For years, they warned us not to withdraw. They told us how the treaty formed the “cornerstone of strategic stability.” They assured us that a document binding two nations to Mutually Assured Destruction – the idea that neither side would launch a missile attack if it knew it would not survive the retaliation – made the world safer.
Not only Russia, but China and Europe would object. Our “go it alone” attitude would leave us without a friend in the world and the world without a hope of peace. And all so we could pursue our half-banked delusions about building a missile defense.
Inconveniently, almost none of these predictions panned out. Sure, the Russians complained (sort of) when President Bush announced in December that the United States would withdraw in six months. But within a week of our withdrawal becoming final, Russian President Vladimir Putin signed an agreement with President Bush to slash our respective nuclear arsenals.
Even before the Sept. 11 attacks, it was clear the treaty was as outdated and meaningless for Russia as it was for us. The Soviet Union had signed and supported it because its leaders feared a U.S. missile-defense system would allow the United States to bomb Moscow, then fend off the retalitory strikes. Now, virtually no one in Russia believes we hae, or ever had, any intention of launching a “first strike.” And virtually all realize that the real threat for both countries comes from rogue regimes such as North Korea, Iran or Iraq.
The Russians’ future is with us, and they know it. In addition to agreeing to cut their nuclear arsenal, they just signed up to become a junior member of NATO. Even with Putin – a former KGB officer – at the helm. they view us as strategic partners in the real war of the 21st Century; the war on terrorism. The ABM Treaty has no place in such a world.

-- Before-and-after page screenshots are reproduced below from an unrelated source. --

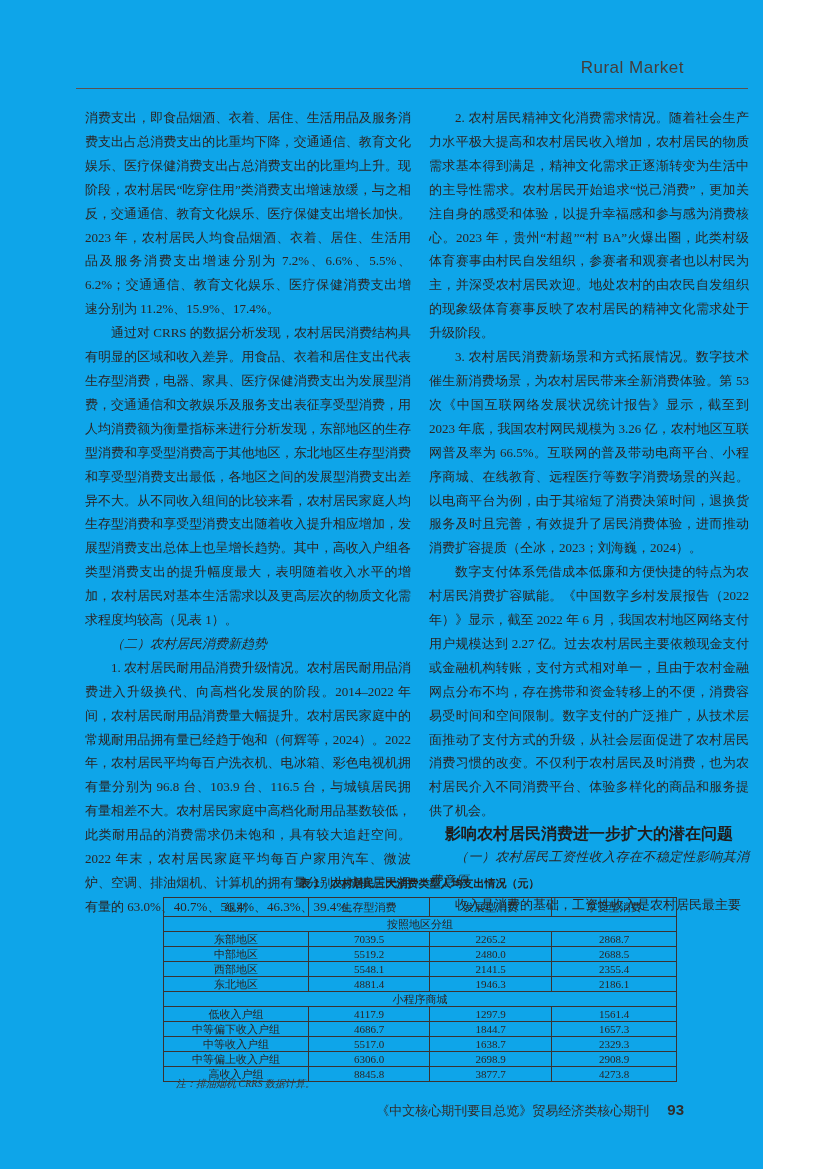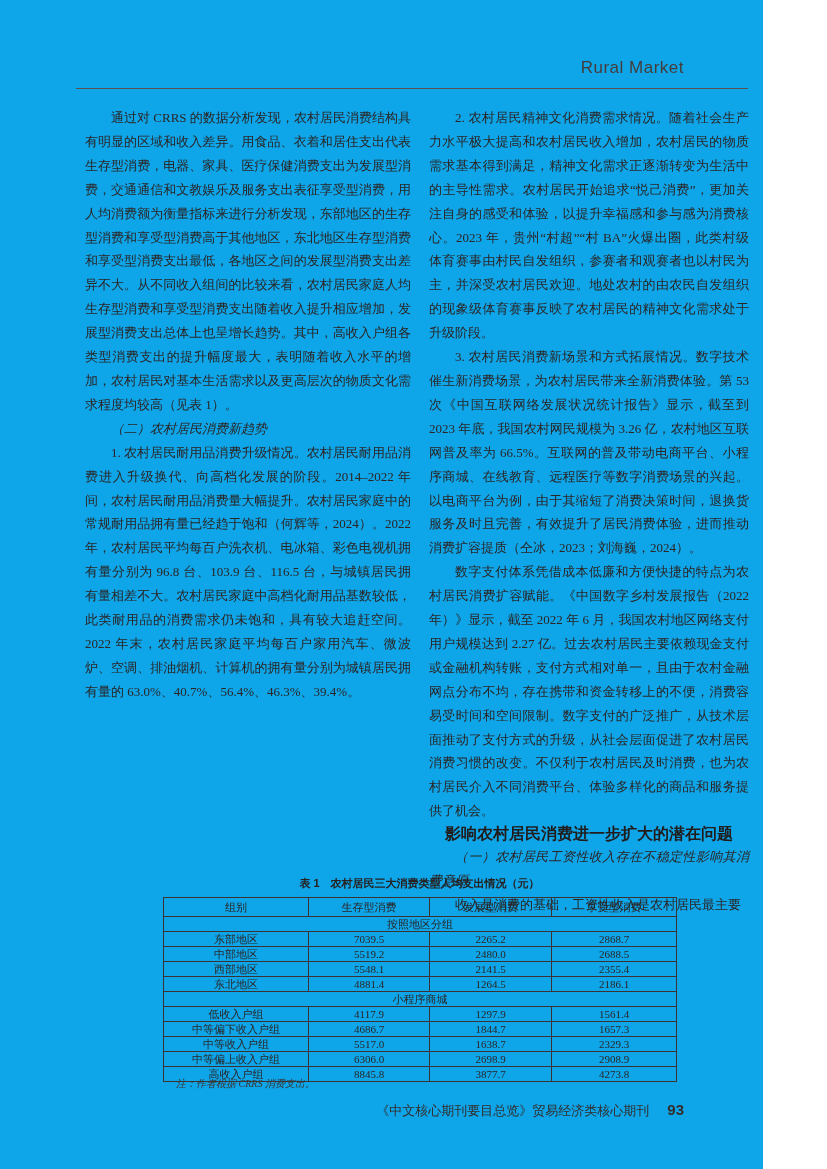"消费支出，即食品烟酒、衣着、居住、生活用品及服务消费支出占总消费支出的比重均下降" p { html: none -> <p>消费支出，即食品烟酒、衣着、居住、生活用品及服务消费支出占总消费支出的比重均下降，交通通信、教育文化娱乐、医疗保健消费支出占总消费支出的比重均上升。现阶段，农村居民“吃穿住用”类消费支出增速放缓，与之相反，交通通信、教育文化娱乐、医疗保健支出增长加快。2023 年，农村居民人均食品烟酒、衣着、居住、生活用品及服务消费支出增速分别为 7.2%、6.6%、5.5%、6.2%；交通通信、教育文化娱乐、医疗保健消费支出增速分别为 11.2%、15.9%、17.4%。</p> }
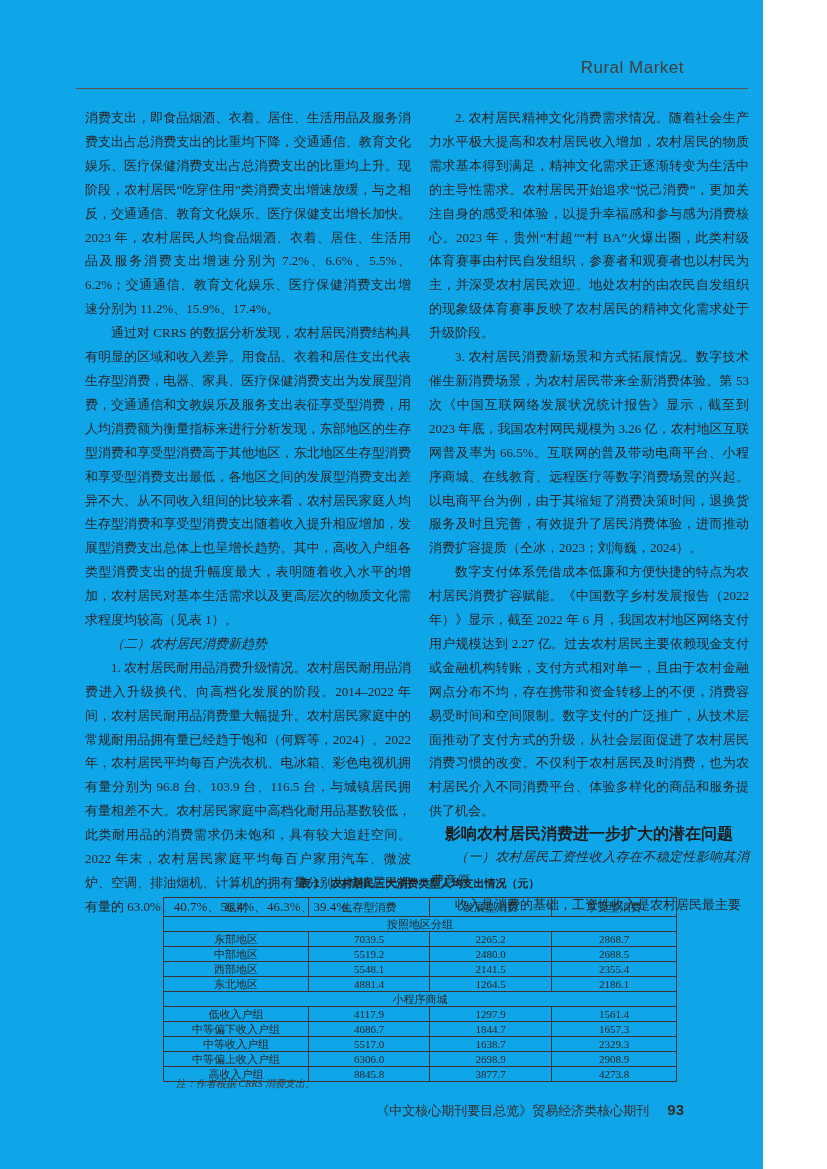"1264.5" td { text: 1264.5 -> 1946.3 }
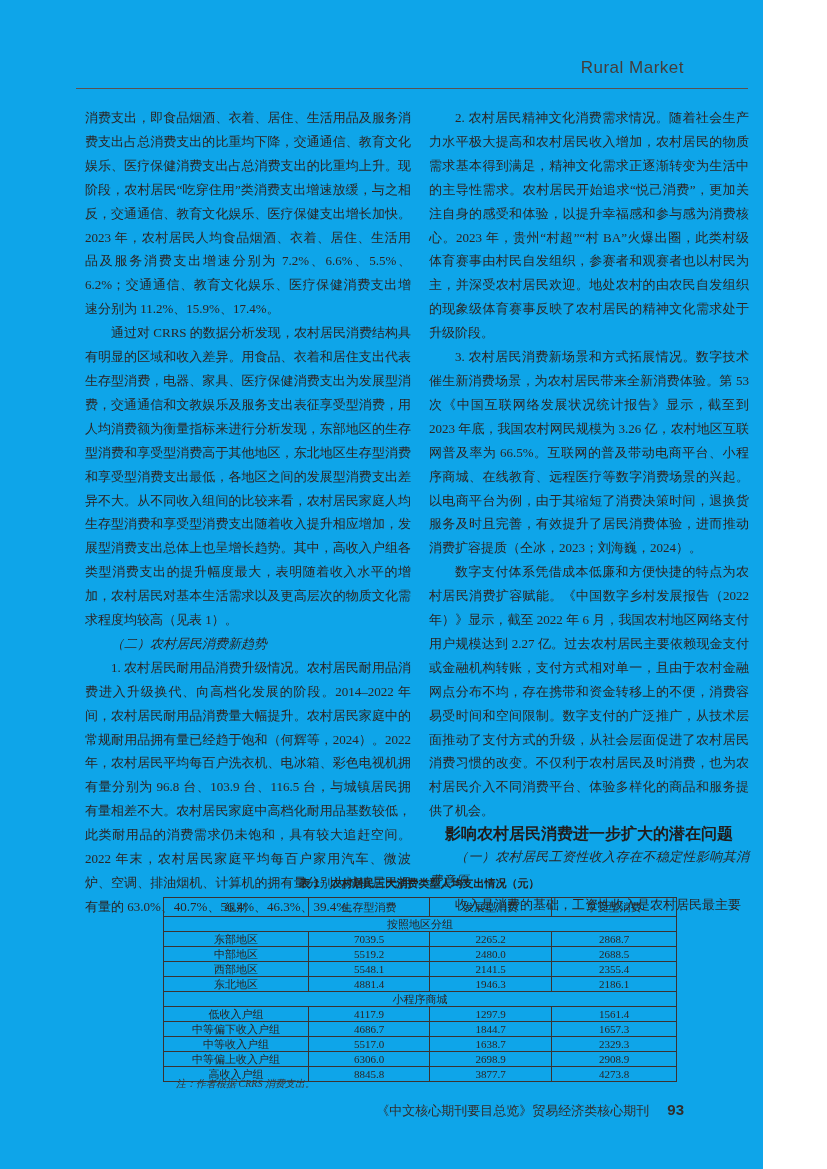"注：作者根据 CRRS 消费支出。" div.table-note { text: 作者根据 CRRS 消费支出 -> 排油烟机 CRRS 数据计算 }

Indeed, it’s been clear for a while that the pact had to go. Barely a decade after it was signed in 1972, President Reagan realized that the stalemate the AMB Treaty enshrined was untenable – and that it blocked the road to the more reliable peace that could flow from weapons reductions and missile defense. He became the first U.S. president to point out the treaty’s faults and declare that America needed out of it.
President Reagan’s determination to build a missile shield that the Soviets knew they couldn’t afford to match or counteract did as much to bring about the Soviet Union’s demise as any Vaclav Havel speech or Lech Walesa rally.
When Soviet President Mikail Gorbachev concluded President Reagan wouldn’t be deterred, he ordered the leader of Hungary to open his border to Austria. This meant those who suffered most under the Soviets’ iron fist were free – and that regimes had to begin to respect human rights or watch their citizens flee to the West. What followed was a series of events – regime changes, etc. – viewed as amazing only by those who don’t grasp the way power truly works.
It’s ironic that modern-day peaceniks complained loudest when President Bush announced America’s withdrawal from the treaty, given the enormous contributions to world peace President Reagan made merely by threatening to do so years earlier.
Now we can finally develop the kind of robust missile-defense program the ABM Treaty prohibited. Most importantly, we don’t have to remain vulnerable in an increasingly dangerous world.
EDWIN FEULNER is president of The Heritage Foundation, a Washington-based public policy research institute.